Content starts

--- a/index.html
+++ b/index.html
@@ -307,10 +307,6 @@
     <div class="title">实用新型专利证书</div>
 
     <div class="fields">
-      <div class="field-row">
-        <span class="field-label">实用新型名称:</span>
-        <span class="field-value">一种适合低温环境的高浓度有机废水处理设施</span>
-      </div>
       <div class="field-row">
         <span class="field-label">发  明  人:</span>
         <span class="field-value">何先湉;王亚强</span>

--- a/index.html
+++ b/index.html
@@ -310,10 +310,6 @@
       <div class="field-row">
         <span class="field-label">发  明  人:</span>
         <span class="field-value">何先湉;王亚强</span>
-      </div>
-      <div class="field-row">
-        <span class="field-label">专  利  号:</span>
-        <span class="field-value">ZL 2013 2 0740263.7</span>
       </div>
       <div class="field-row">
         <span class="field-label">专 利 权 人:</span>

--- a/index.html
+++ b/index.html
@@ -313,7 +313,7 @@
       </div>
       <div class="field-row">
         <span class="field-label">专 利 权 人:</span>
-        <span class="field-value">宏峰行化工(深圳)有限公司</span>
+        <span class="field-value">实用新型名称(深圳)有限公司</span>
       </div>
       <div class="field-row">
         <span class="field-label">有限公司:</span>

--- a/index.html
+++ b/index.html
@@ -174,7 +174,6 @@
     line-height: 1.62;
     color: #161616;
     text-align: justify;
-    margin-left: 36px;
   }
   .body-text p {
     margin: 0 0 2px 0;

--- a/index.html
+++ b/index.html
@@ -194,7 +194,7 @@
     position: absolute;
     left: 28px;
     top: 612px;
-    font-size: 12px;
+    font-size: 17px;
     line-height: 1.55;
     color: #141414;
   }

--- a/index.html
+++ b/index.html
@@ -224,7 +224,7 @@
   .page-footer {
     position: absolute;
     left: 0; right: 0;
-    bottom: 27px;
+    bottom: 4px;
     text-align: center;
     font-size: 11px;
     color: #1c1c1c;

Content ends

• **Brief**: What lines above contain the word "text"? Return each such line.

• **Answer to this task**:
     text-align: justify;
   .body-text p {
     text-align: center;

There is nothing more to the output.